*About this task*:
Every line below from the one with "margin: 15px ->" through the one with "font-size: 13px ->" should be retyped exactly, both ends included; no other lines and no pictures.

*Records for this task*:
-------------------------

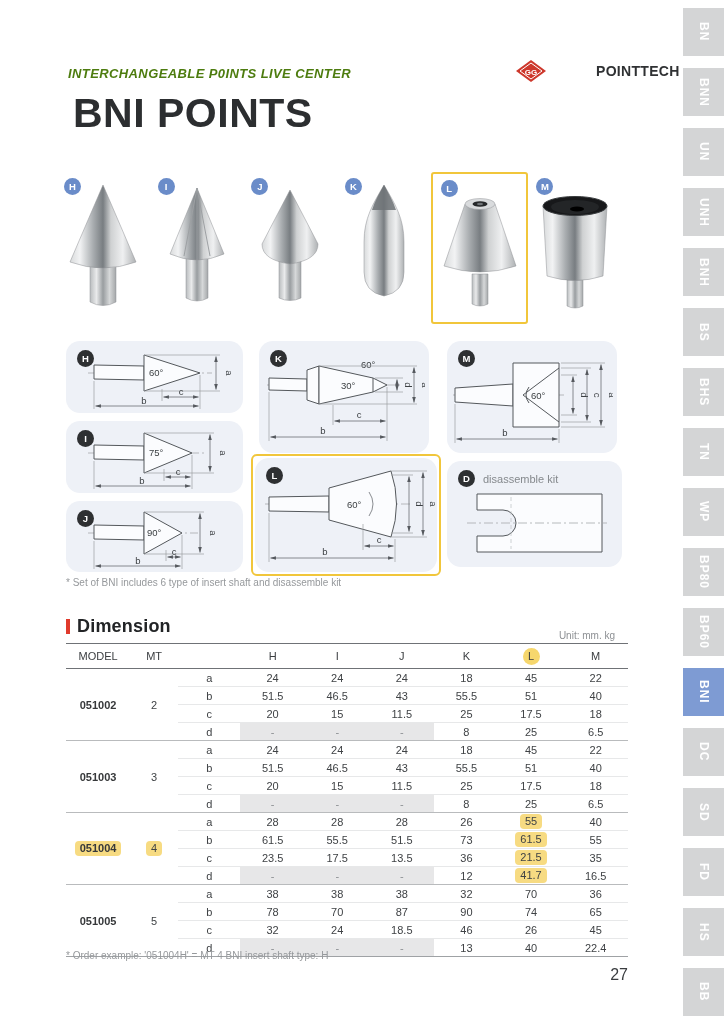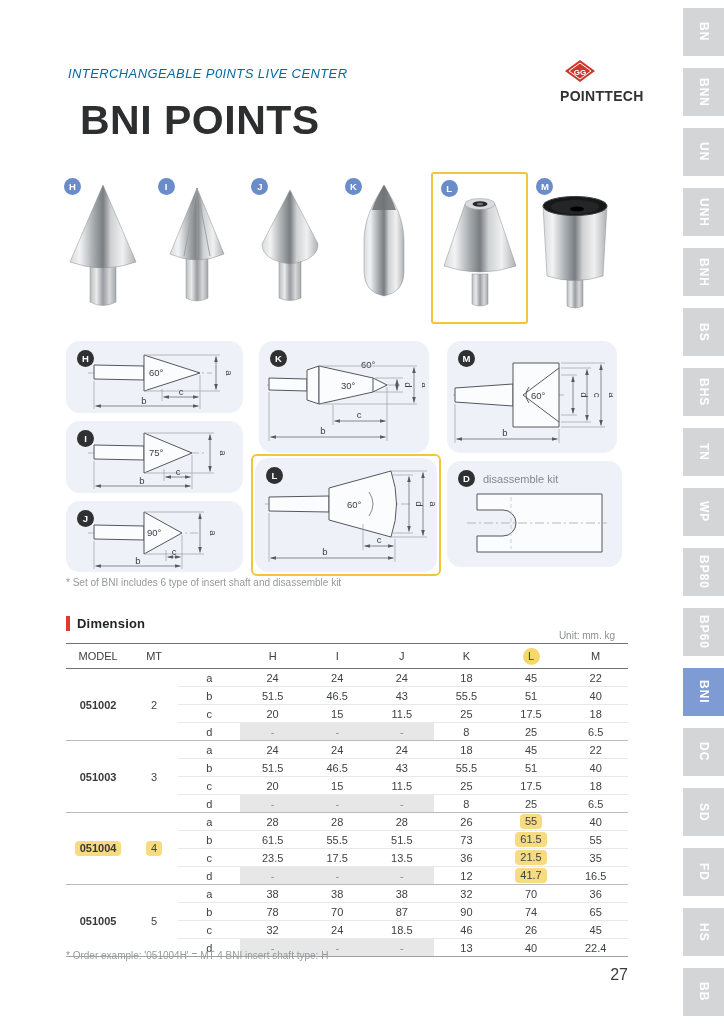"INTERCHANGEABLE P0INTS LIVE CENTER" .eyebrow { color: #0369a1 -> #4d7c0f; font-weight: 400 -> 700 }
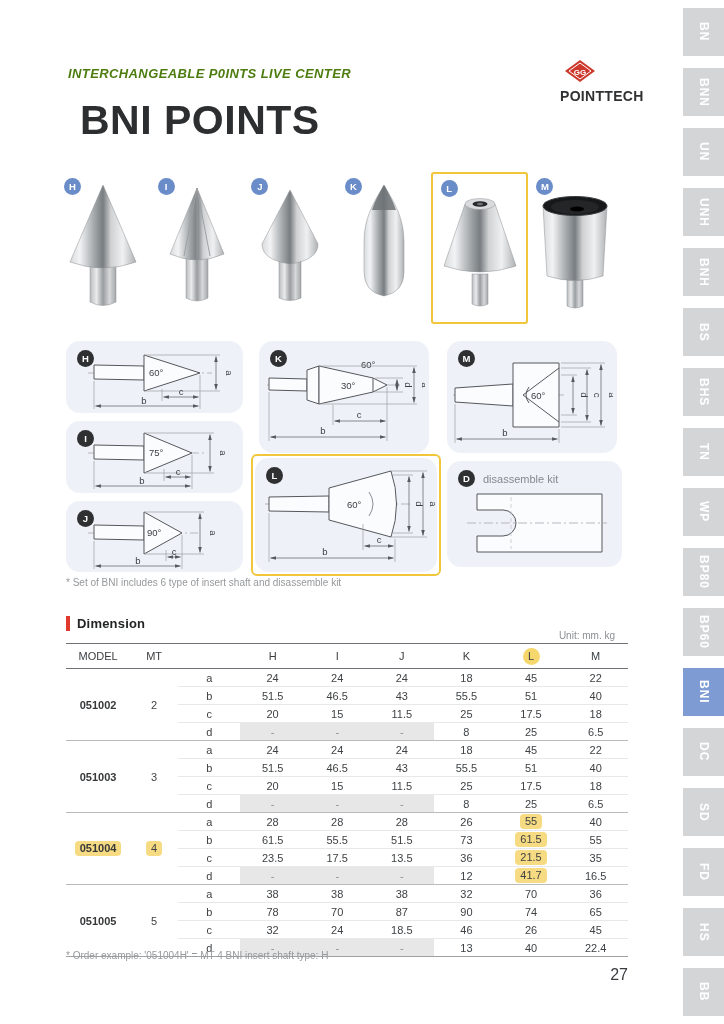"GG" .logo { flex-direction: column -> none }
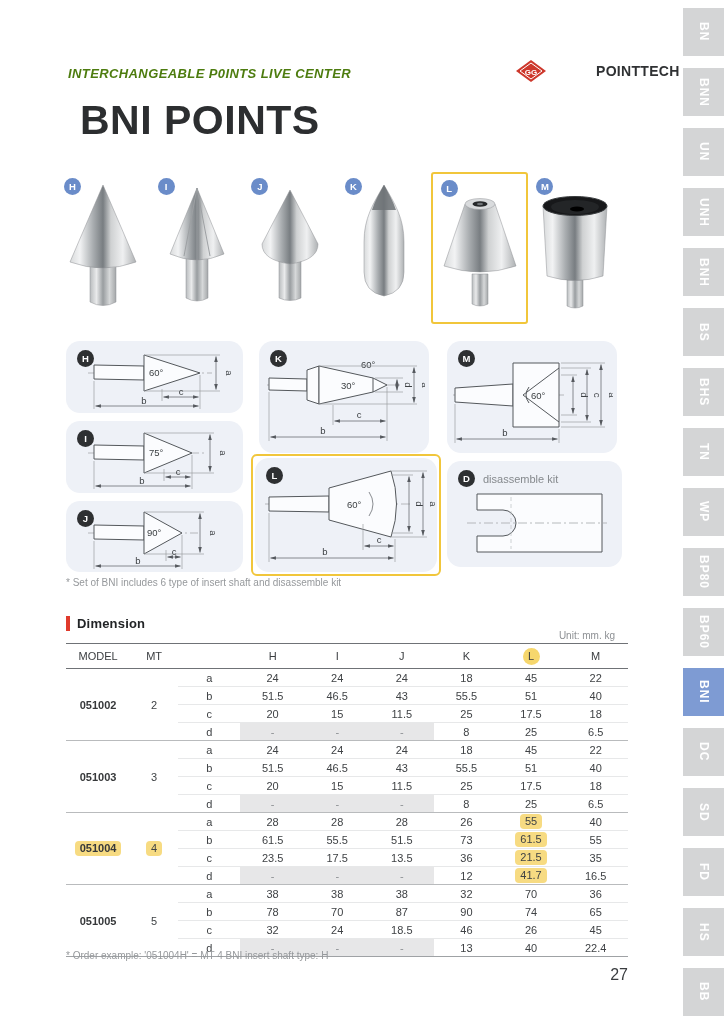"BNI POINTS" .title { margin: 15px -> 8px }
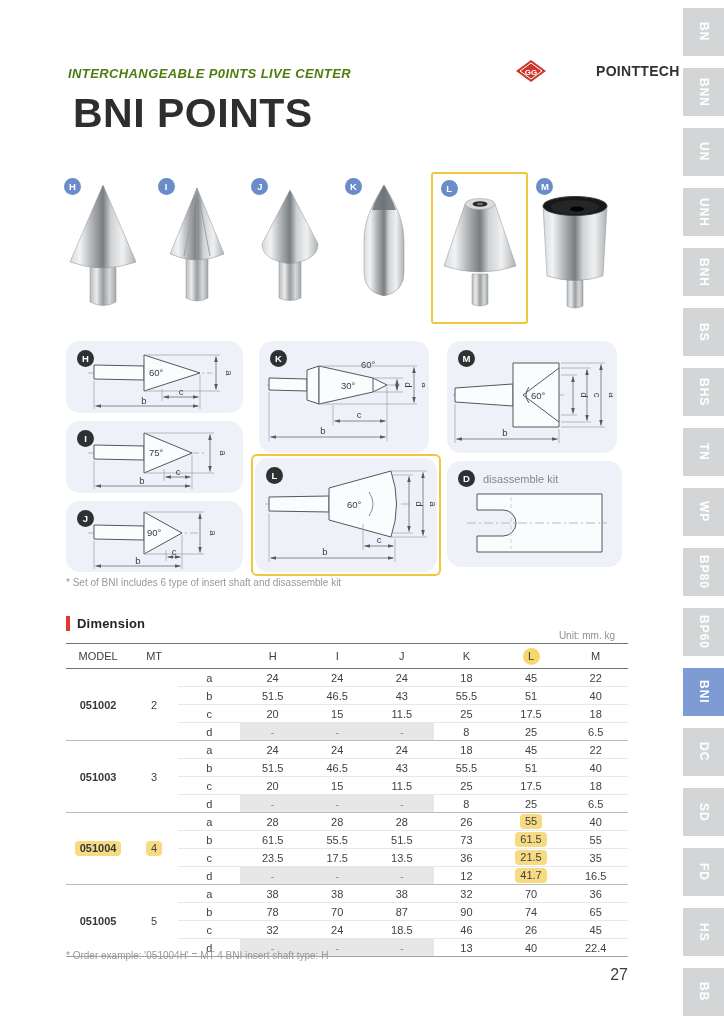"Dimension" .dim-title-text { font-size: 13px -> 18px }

-------------------------

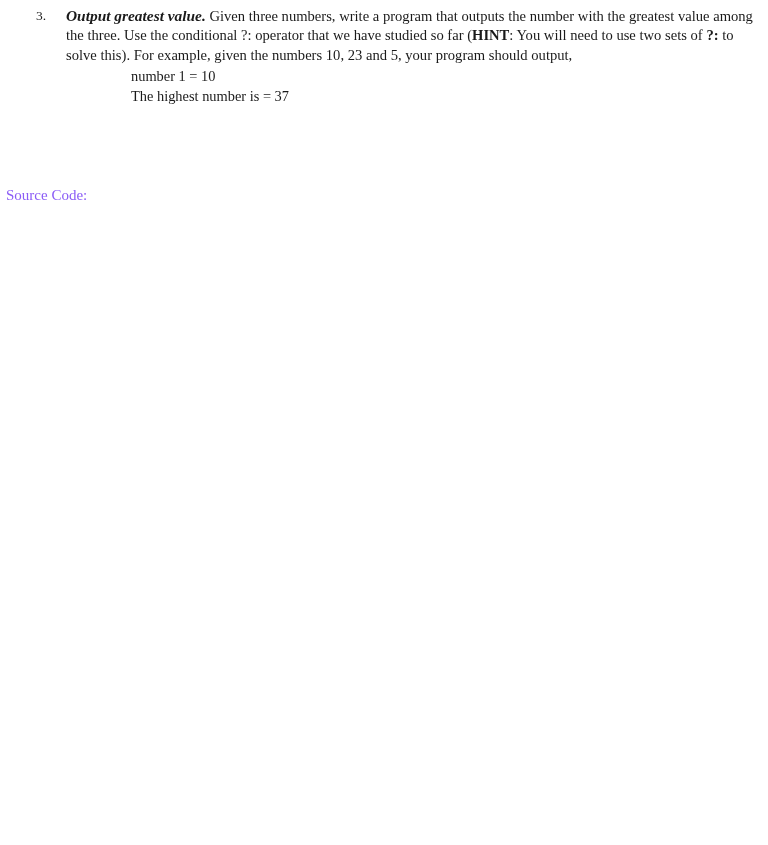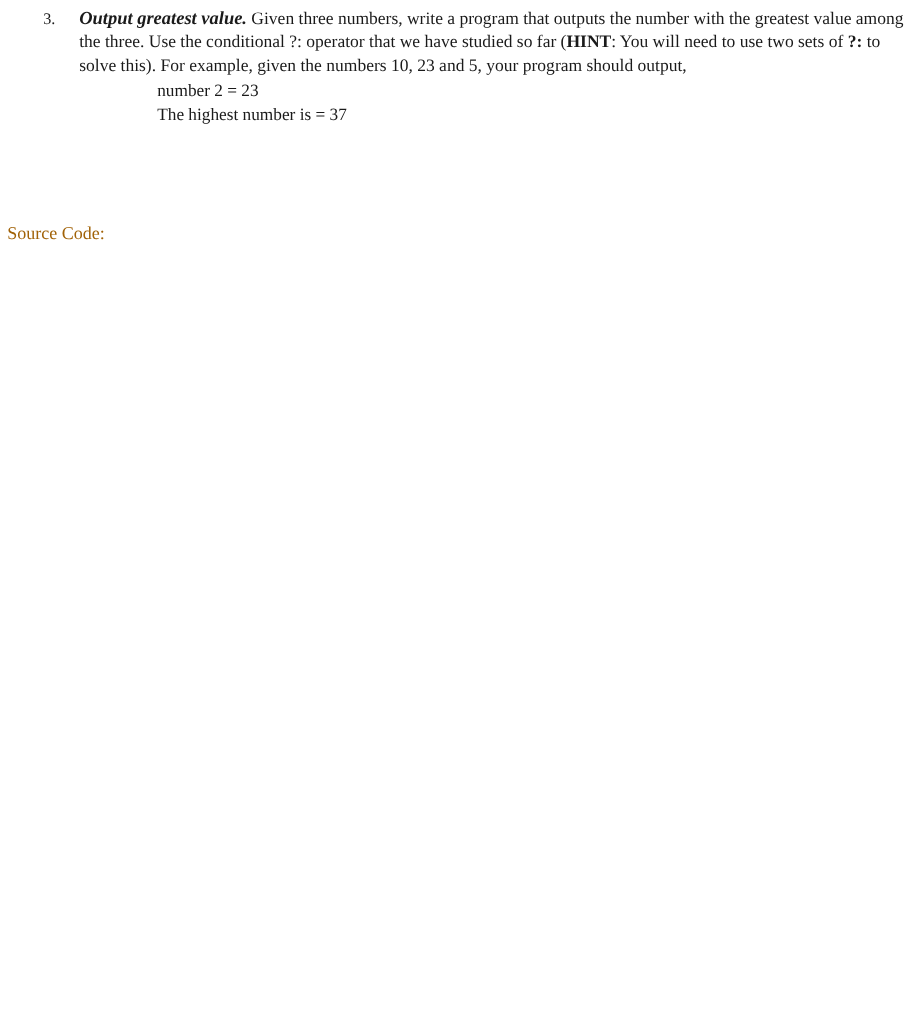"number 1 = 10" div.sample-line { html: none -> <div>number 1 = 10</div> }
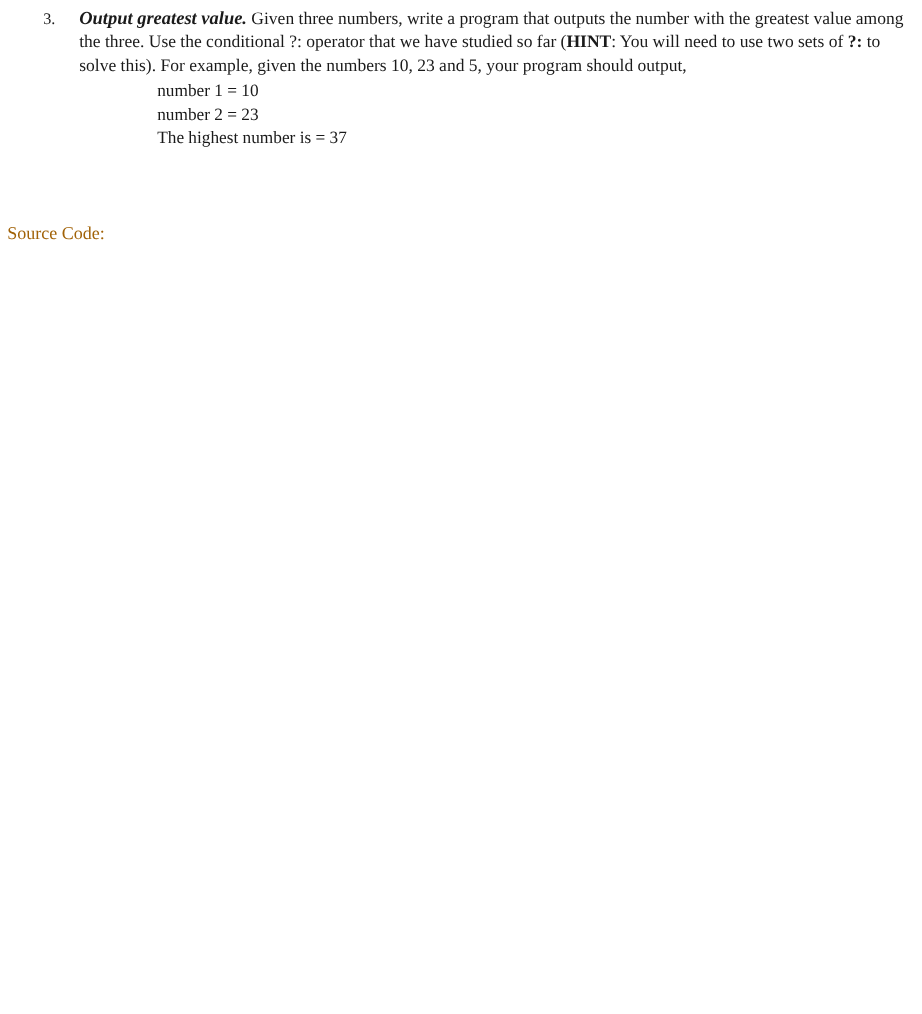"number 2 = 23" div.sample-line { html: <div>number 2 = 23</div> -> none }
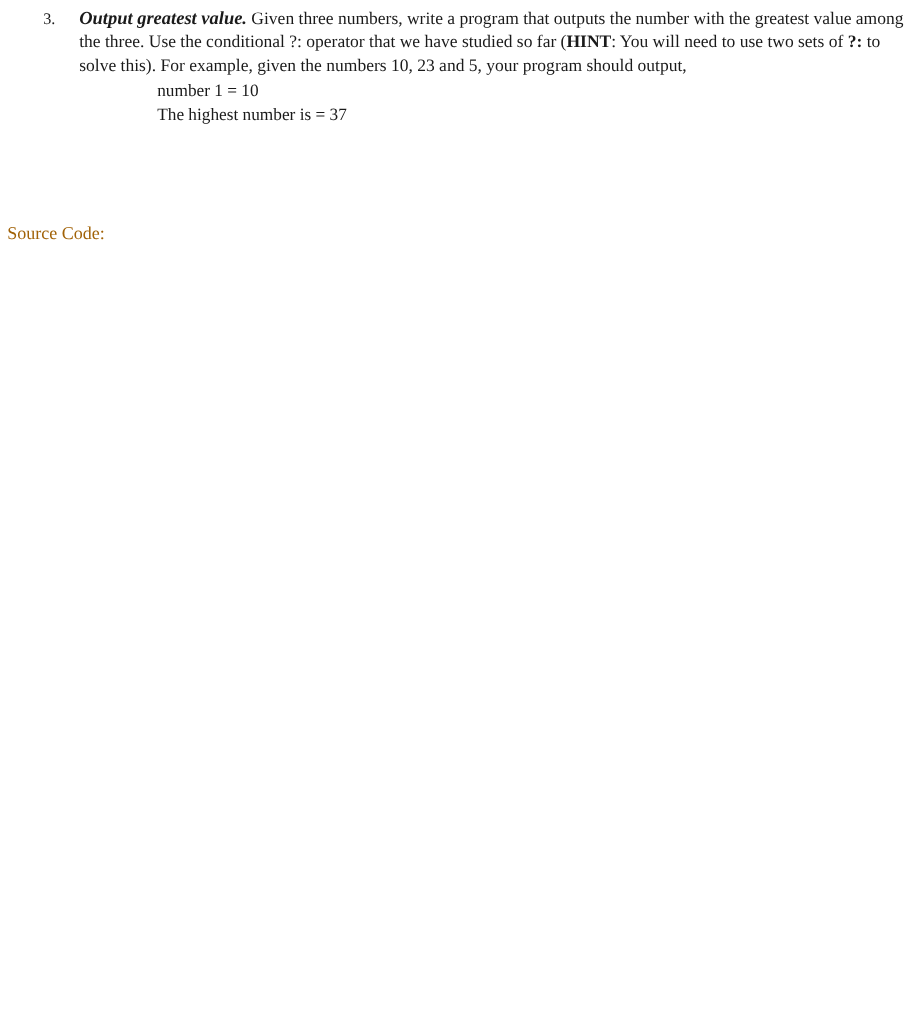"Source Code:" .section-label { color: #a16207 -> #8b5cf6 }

-------------------------

*Answer section*:
"BNI POINTS" .title { margin: 15px -> 8px }
"Dimension" .dim-title-text { font-size: 13px -> 18px }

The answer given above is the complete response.